#  > OVERIGE FORA >  > DE LOUNGE >  >  Hoogspanning niet nodig, wel 2 haken en 1 dag.

## sussudio

Bij een rondje langs de websites van onze conculega's. Onderstaande "promotie" wilde ik toch even met jullie delen. Ik ben bang dat wij wel kunnen opdoeken met zulke concurrentie in de omgeving  :Big Grin: 





> citaat:
> Hier volgt wat informatie over de drive-in show. Het geluid van de drive-in show is sinds de bijkomst van de nieuwe versterker helemaal goed, en het licht is ook redelijk in orde, hoewel ik zal blijven uitbreiden wat het licht betreft, zo is er laatst een laser bij gekomen. Ook zijn de effecten van het licht iets verbeterd door bijkomst van de rookmachine. 
> 
> Deze drive-in show wordt met 2 jockey's bediend, de discjockey en de lightjockey. De discjockey verzorgt het geluid en de lightjockey (hoe kan het ook anders) verzorgt het licht. 
> 
> Bij optredens heeft de drive-in show altijd een paar dingen nodig, zoals een grote en stevige tafel, en 2 stevige haken in het plafond, waar de lichtshow aan kan hangen. Verder heeft de drive-in show genoeg aan 2 stopcontacten van 230 volt. Hoogspanning is niet nodig.
> 
> Er valt natuurlijk altijd te overleggen hoe iets aangepakt wordt. Ook moet er rekening mee worden gehouden, dat vanwege het opbouwen en eventueel repareren van apparatuur, wij toch minimaal 1 dag van tevoren alles willen opbouwen. Dit om tijdnood en defecten te voorkomen.

----------


## dj_lucv

Site is onvindbaar met Google [ :Embarrassment: )]

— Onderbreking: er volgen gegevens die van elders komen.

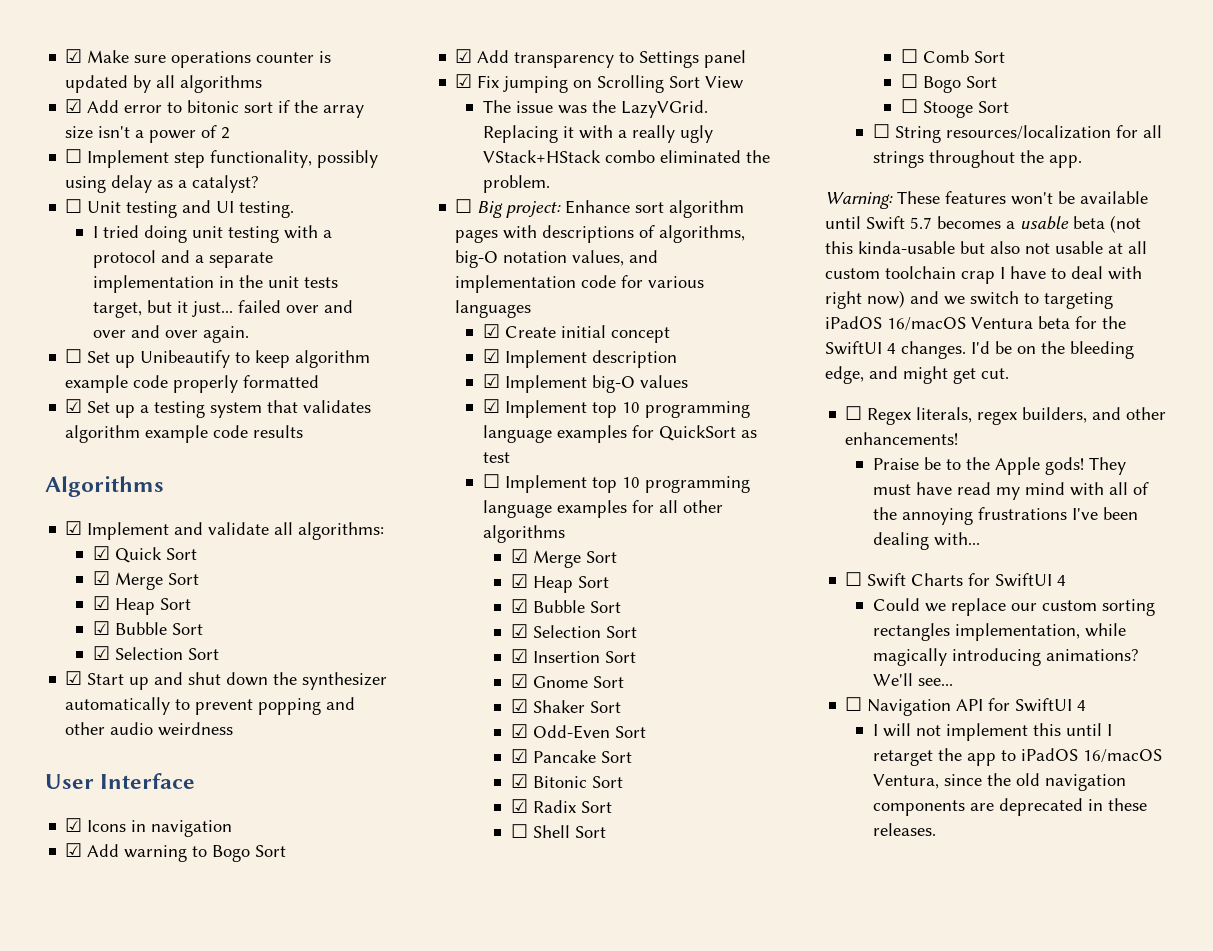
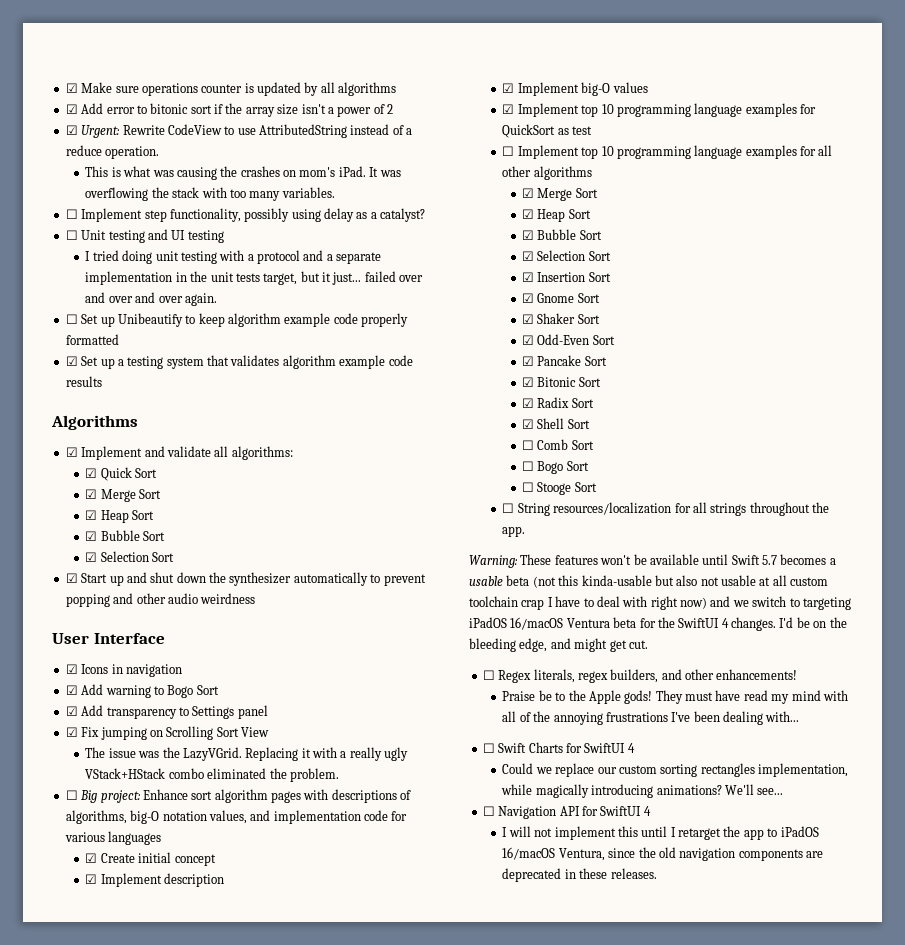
(231, 133) none -> [65,124,413,138] [65,145,160,159] [85,166,401,180] [85,187,335,201] // ☑ Urgent: Rewrite CodeView to use AttributedString instead of a reduce operation. // This is what was causing the crashes on mom's iPad. It was overflowing the stack with too many variables.
[239,201,295,218] testing. -> [187,230,224,243] testing
[510,824,528,838] ☐ -> [521,419,534,429] ☑

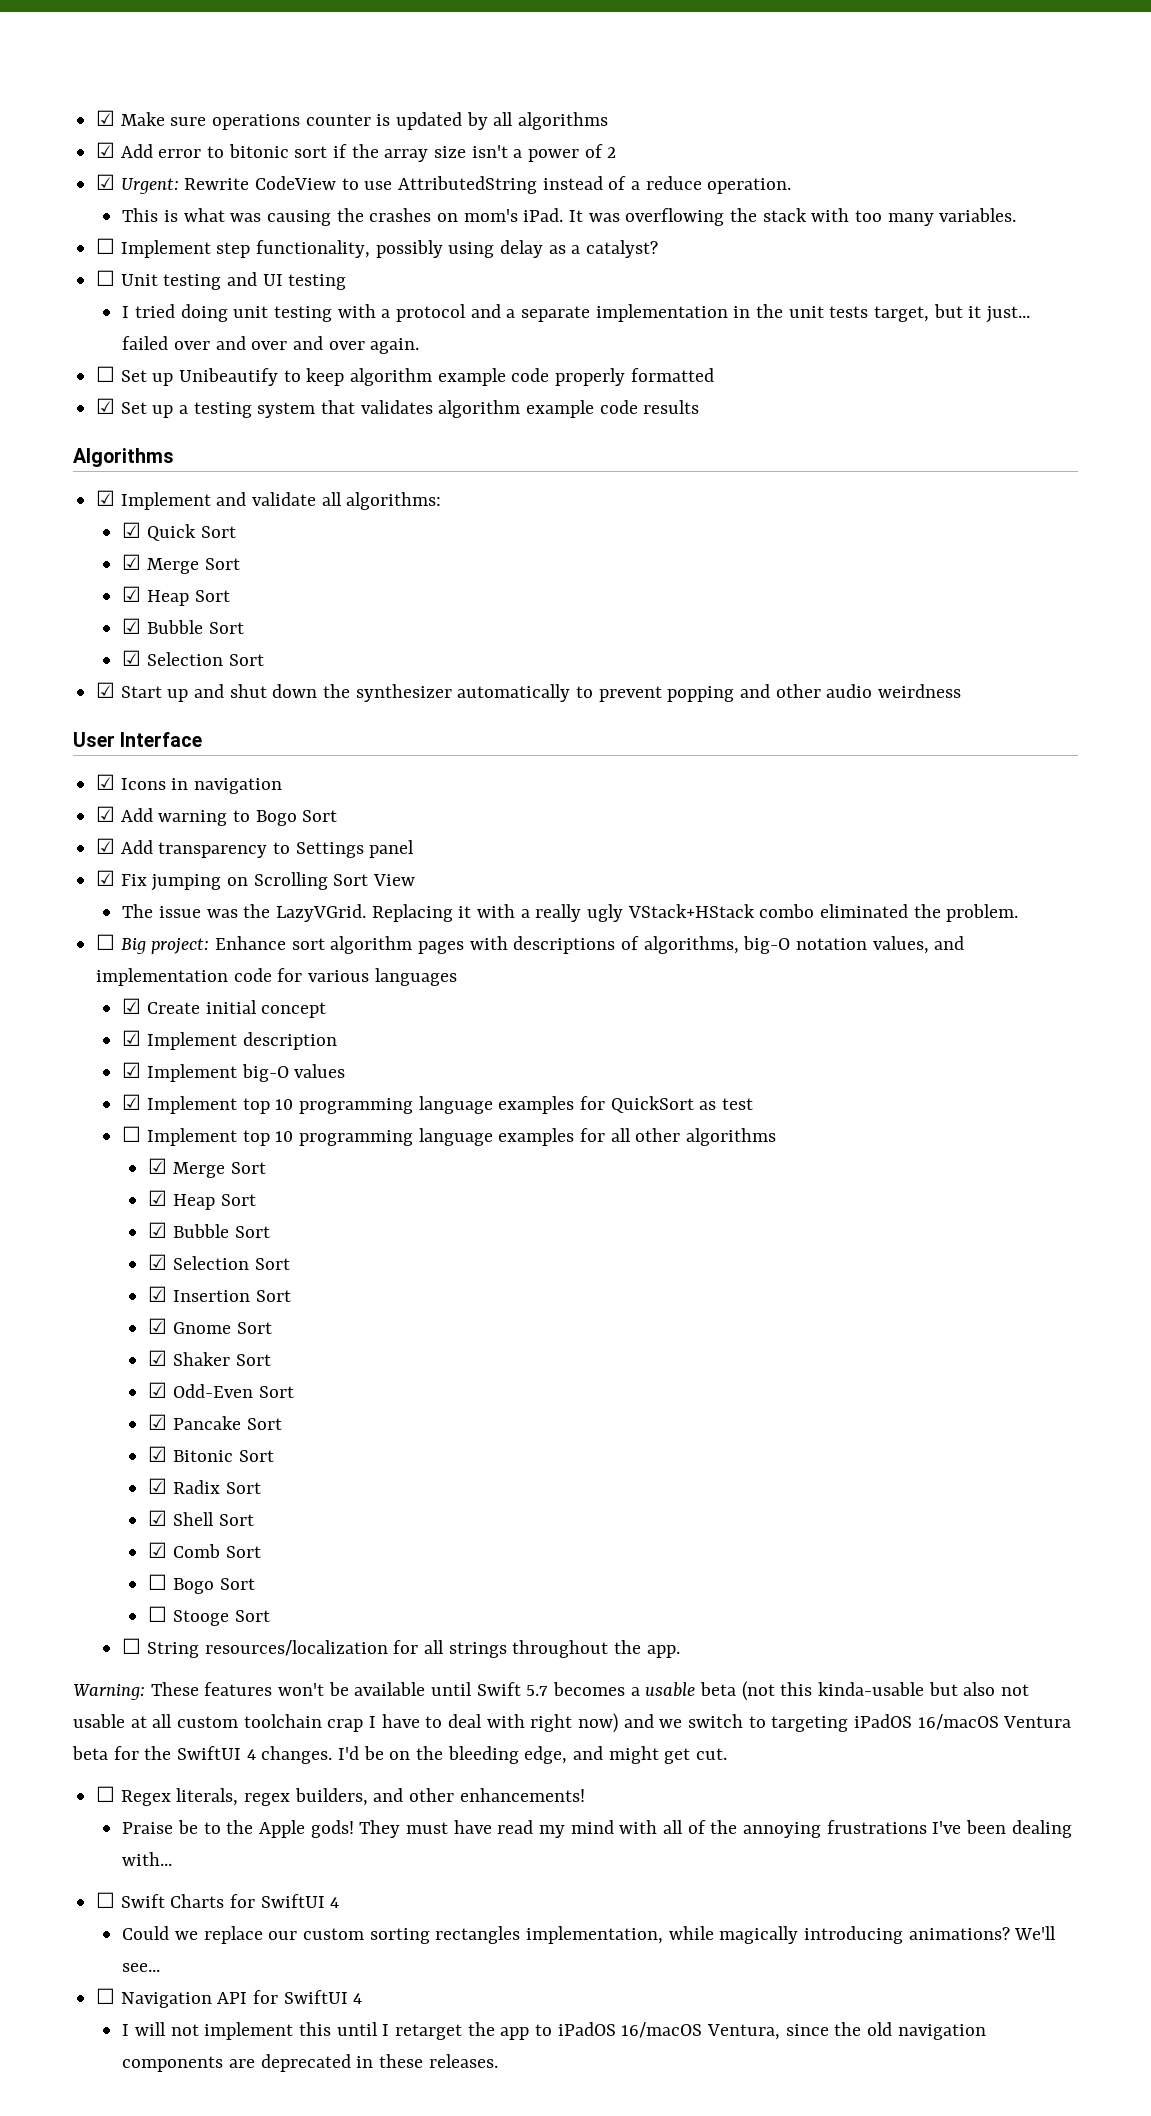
[521,440,534,450] ☐ -> [148,1542,168,1558] ☑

Hoe zouden ze dat doen, hoogspanning in de huiskamer. Dat wordt wel een booming feestje dan denk ik zo...

Die laatste alinea is trouwens nog erger dan het eerste gedeelte aangezien hoogspanning met krachtstroom vergelijken gewoon een beetje onbegrip is. Dat je de drive in een dag vantevoren moet opbouwen vanwege defecten is toch wel erg tragisch. [8)]

----------


## som

_Er valt natuurlijk altijd te overleggen hoe iets aangepakt wordt. Ook moet er rekening mee worden gehouden, dat vanwege het opbouwen en eventueel repareren van apparatuur, wij toch minimaal 1 dag van tevoren alles willen opbouwen. Dit om tijdnood en defecten te voorkomen._

ik moet zeggen dat ze blaken van zelfvertrouwen[ :Stick Out Tongue: ]

----------


## Controller

[ :Embarrassment: )][ :Embarrassment: )][ :Embarrassment: )] :Big Grin:  :Big Grin: [ :Stick Out Tongue: ][ :Stick Out Tongue: ]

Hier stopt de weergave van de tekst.